Outside I ripped open the box and swallowed a couple of tablets, waiting for Bigfoot to climb from the gardens in front and roar his disapproval at the whole fucking stupid mess. He didn’t show. Two old ladies watched me with disgust as I walked away through the small town, unshaven, dirty clothes, ill; someone this pretty part of the world could do without. Human, fucked up, deshevelled. Maybe dangerous too?

At home I relaxed into the benzodiazepine bliss and washed my bloodied arm. On Monday I’ll be in the Cancer Clinic in the heavy atmosphere with my lump, my BPD, waiting for that diagnosis and……for the panic.

Selfish Fear

I’m going to miss DBT today for the first time in over a year. I’ve turned up when I had to struggle to get out of the house, or when I’ve been angry, or sad, or mixed up, sick, and bored. DBT is something to take seriously: I have risen to the challenge of getting well. I’ve been making progress. I have that beautiful feeling of hope. Now something may have arrived from the Ether to turn everything upside down again – it’s always been like this.

For a week or so now I’ve had a weird pain in my lower abdomen that comes and goes without any good reason I could see. Until yesterday. Yesterday I found the source: a lump that was somewhere there shouldn’t be a lump. It was the size of a pea. It hurt when I touched it. It was classically sinister.

I tried not to panic – despite everything else, I’m not a hypochondriac – and decided I’d better get it looked at, just in case. I mean, I’ve seen the ‘men’s adverts’, it’s what you should do.

That was yesterday evening. Now I’m sitting at my desk at home waiting for the Doctors to open so I can make an appointment. I don’t want to go because I’m really worried about someone telling me that it is what I think it is.

I didn’t sleep well last night. Sleep was all about nightmares and night terrors. A poltergeist laid out the final clothes I’d ever wear on my bed when I was out of the room. I tried to put the clothes back, but it roared like a hurricane wind through the house, slamming doors. I couldn’t escape. I woke up screaming.

What irony. I’ve spent a lot of my life wishing I was dead, and now I’m worrying that the choice is going to be taken away from me. I’m powerless if this thing turns out to be….well….you know….that has gotten too far because I don’t look after myself and I don’t take huge notice of my physical ailments.

I shook a little last night when I thought about what that lump could be. I always wanted to decide – at least at this age  – when I’d die, or not. And if I did, by taking an overdose, or hanging myself, there’d be an intense enough feeling that would be righteous and tangible enough to give me license to see it through.

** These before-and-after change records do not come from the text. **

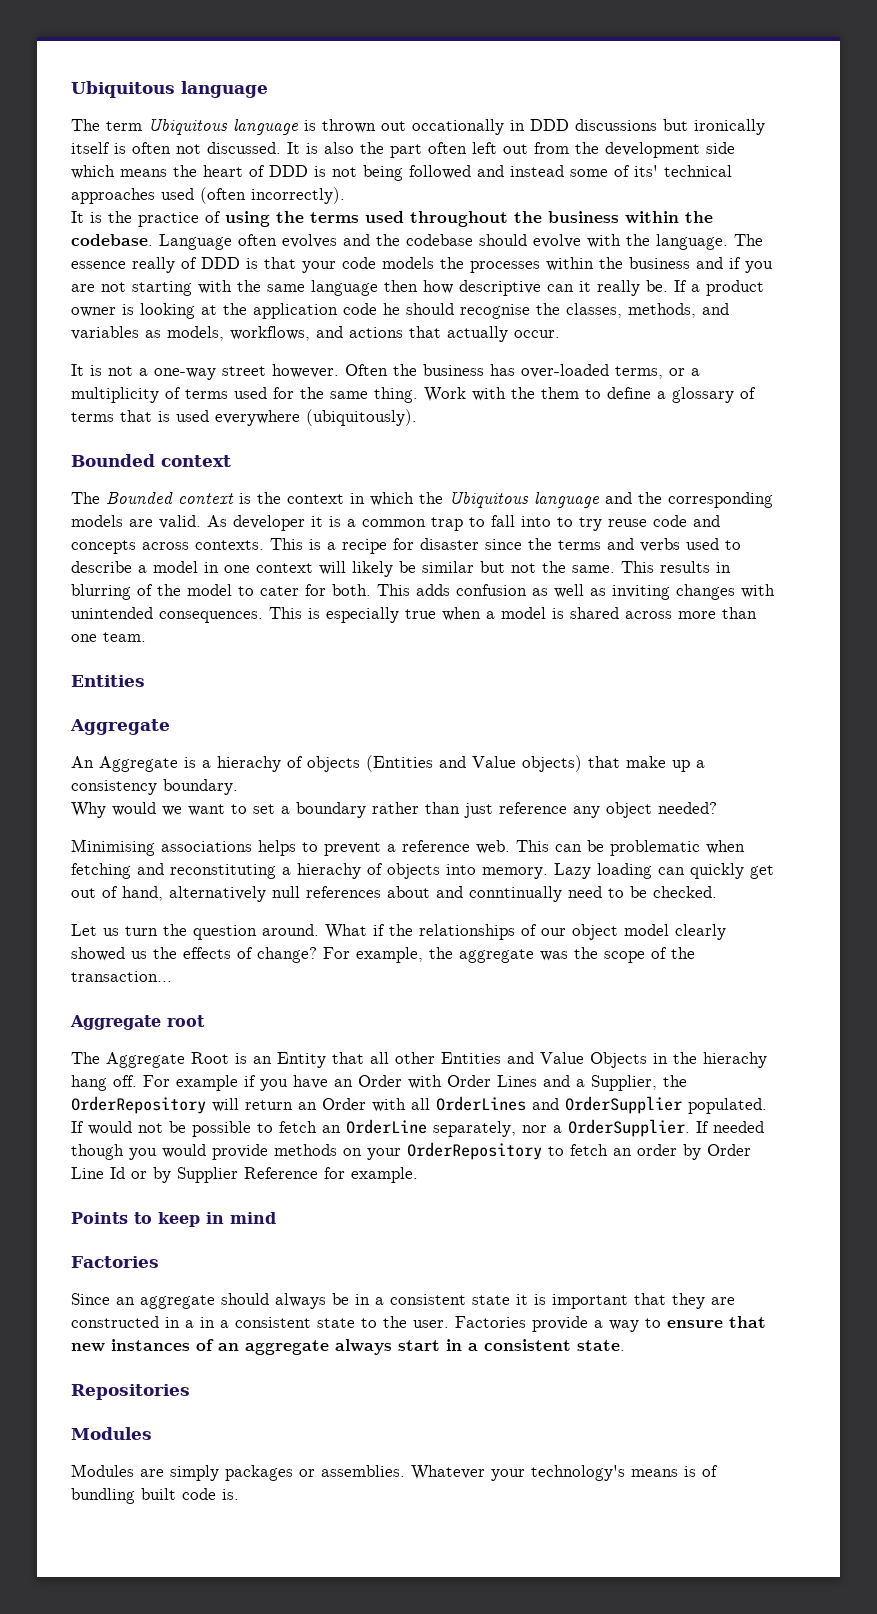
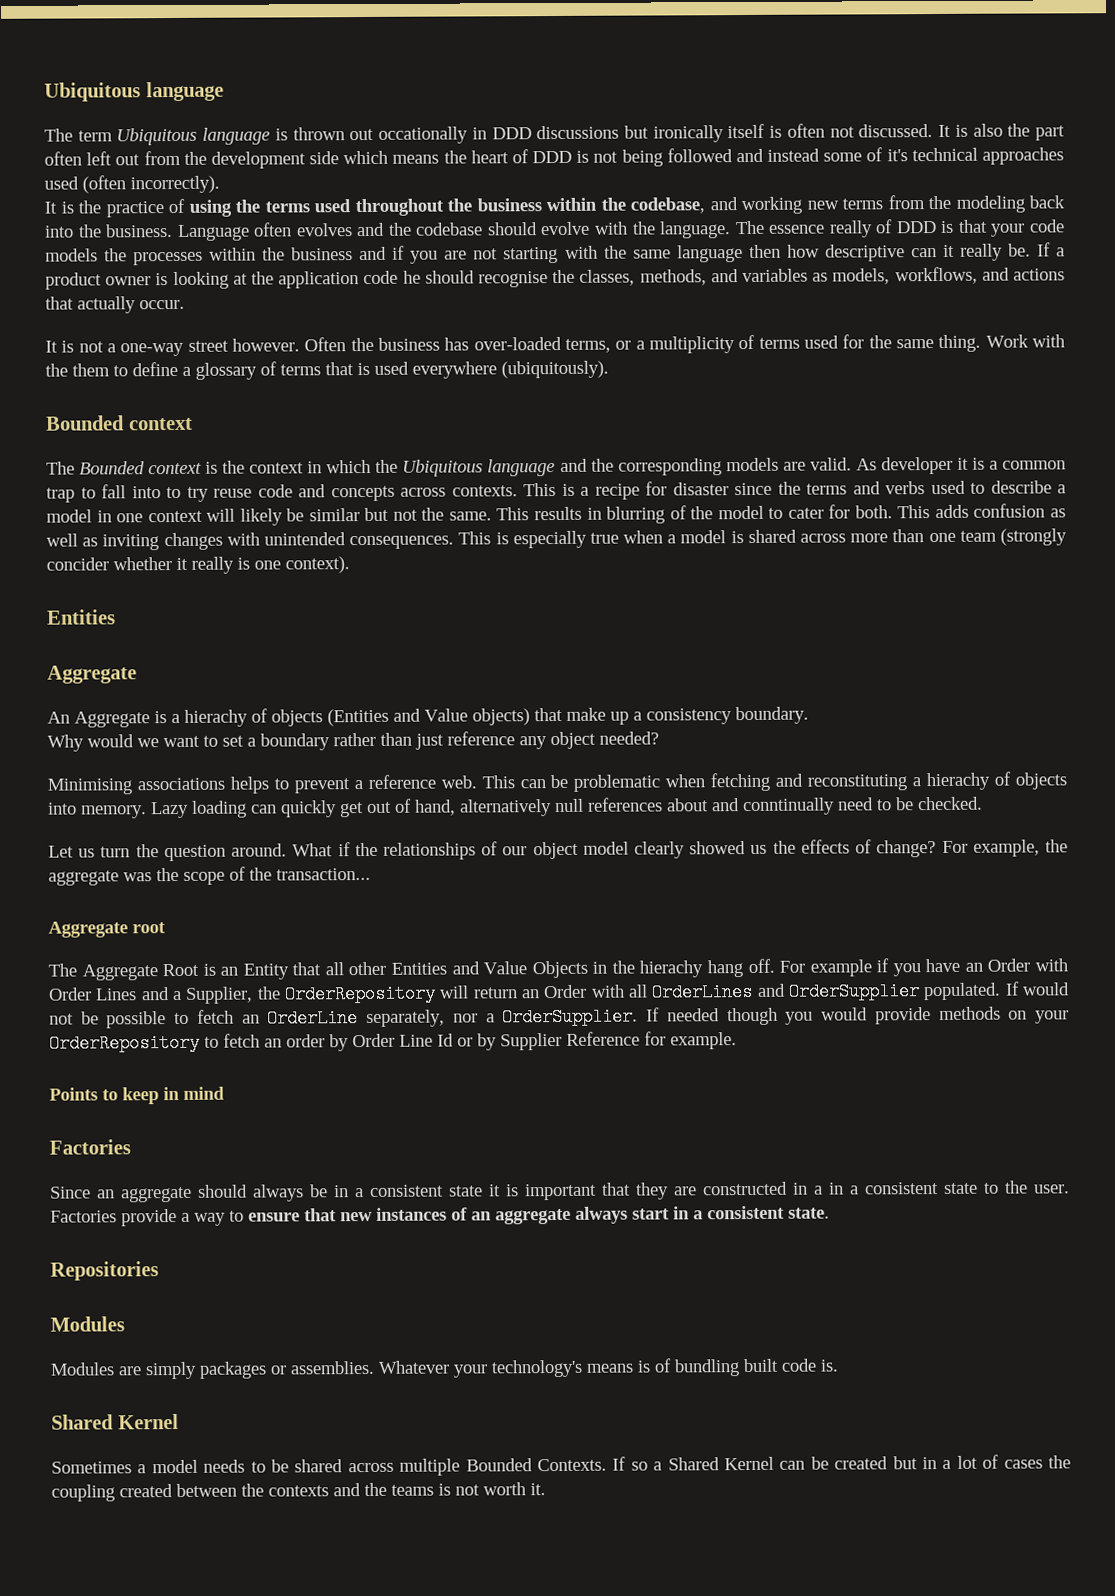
[634,165,658,177] its' -> [886,149,908,162] it's
[71,234,153,246] codebase. -> [630,195,1065,215] [44,224,174,238] codebase, and working new terms from the modeling back into the business.
[103,632,146,642] team. -> [959,528,1067,546] [46,556,350,574] team (strongly concider whether it really is one context).
(239, 1494) none -> [51,1413,179,1430] [51,1454,1071,1476] [51,1482,546,1502] // Shared Kernel // Sometimes a model needs to be shared across multiple Bounded Contexts. If so a Shared Kernel can be created but in a lot of cases the coupling created between the contexts and the teams is not worth it.

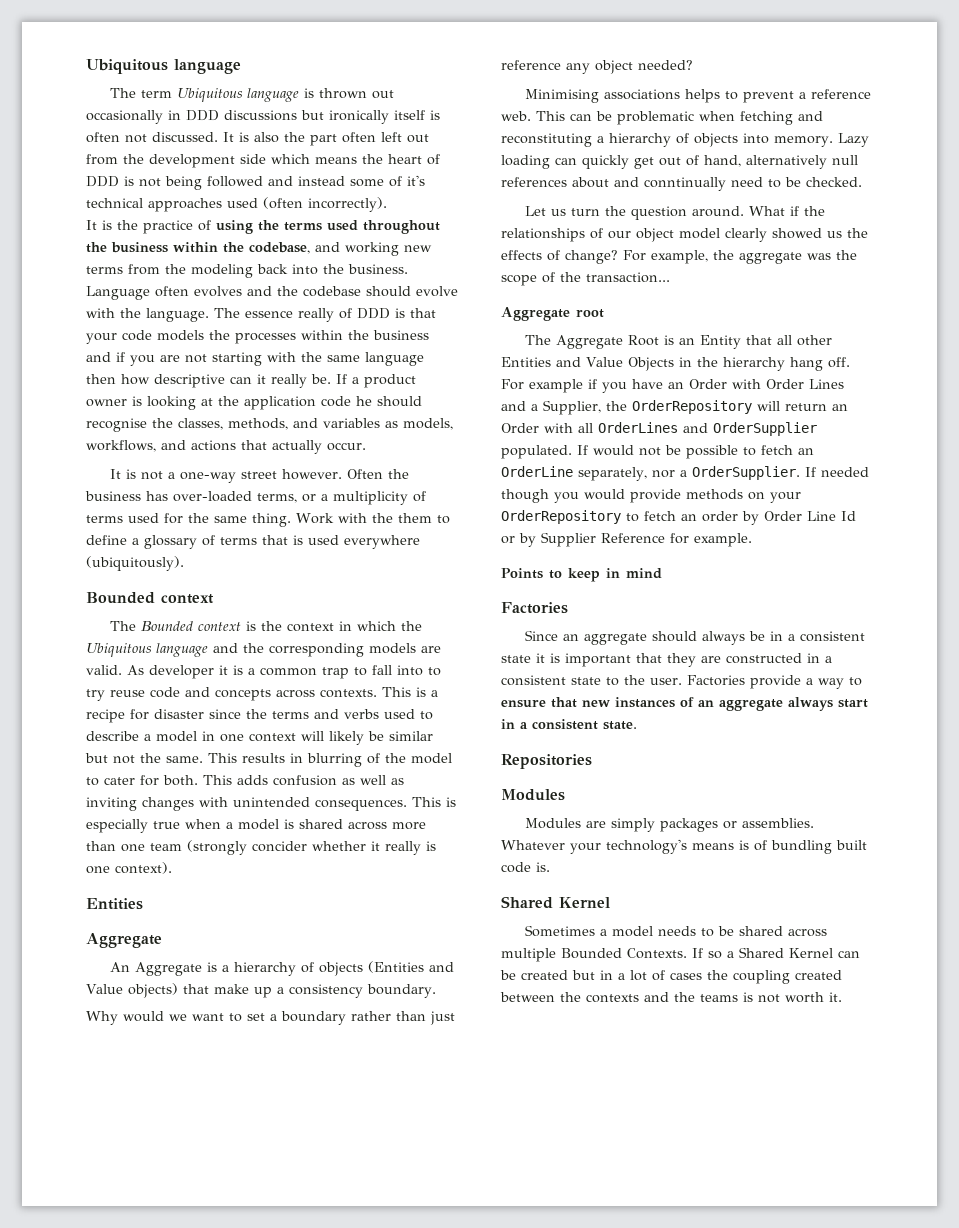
[378,126,469,144] occationally -> [86,110,163,124] occasionally
[184,709,248,727] hierachy -> [234,962,297,976] hierarchy
[926,772,991,791] hierachy -> [609,133,671,147] hierarchy
[639,960,704,978] hierachy -> [722,357,785,371] hierarchy
[829,1182,859,1195] in a -> (832, 659) none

It would be right. It would mean I could end another pain at a time of my choosing. This pain was, maybe, different. I thought about all the times I’d had a cold, or an allergy, and how pathetic I’d been. And I wondered how I’d cope if things were as bad as I thought they might be. The funny thing is, I don’t feel pathetic now, I just feel scared.

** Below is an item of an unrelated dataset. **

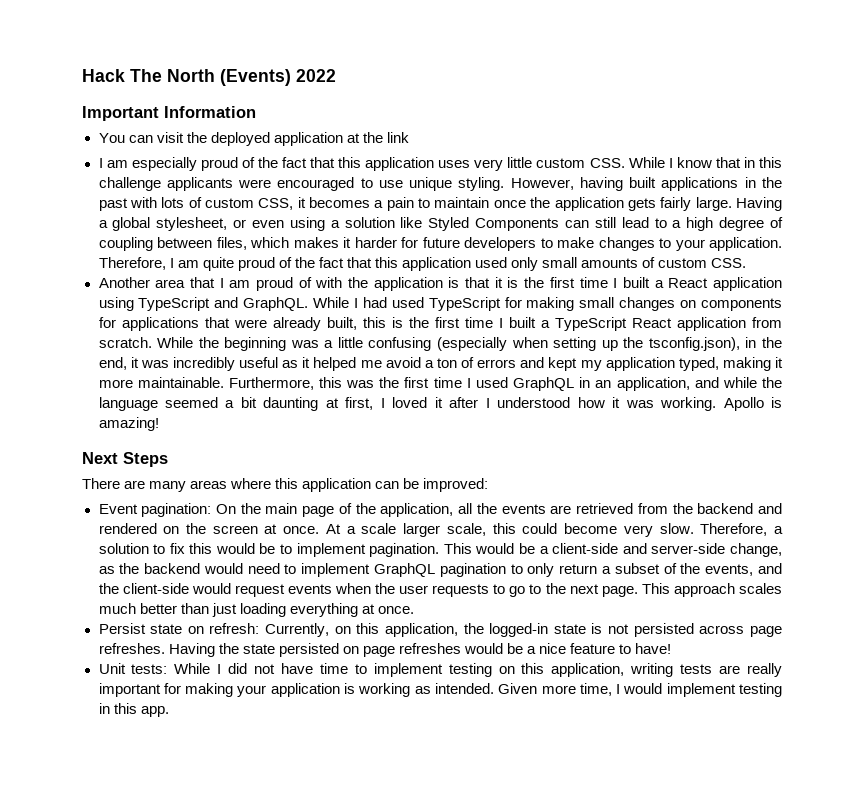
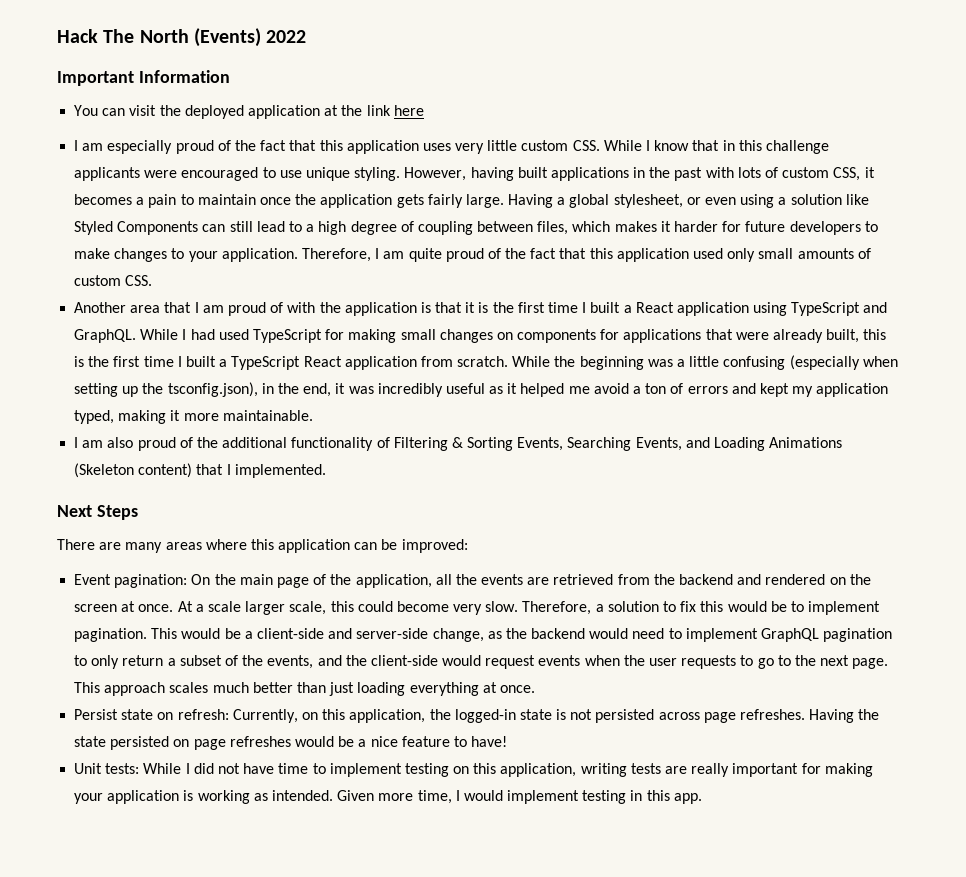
(409, 137) none -> [393,105,424,116] here
[228,377,782,391] [98,397,782,411] [98,417,159,431] Furthermore, this was the first time I used GraphQL in an application, and while the language seemed a bit daunting at first, I loved it after I understood how it was working. Apollo is amazing! -> [74,437,843,451] [74,463,326,478] // I am also proud of the additional functionality of Filtering & Sorting Events, Searching Events, and Loading Animations (Skeleton content) that I implemented.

The phone line opens in ten minutes. It’s grey outside. I’m cold. And…yeah….there it is….that pain again. I probably won’t be able to get an appointment today – some people are trying to blame that on ‘Immigrants’, but they are wrong. There’s a lot of hate and emotion out there, but at this desk, in this little two-hundred year old house on a hill in the countryside, at 07.47 today, all there is is selfish fear.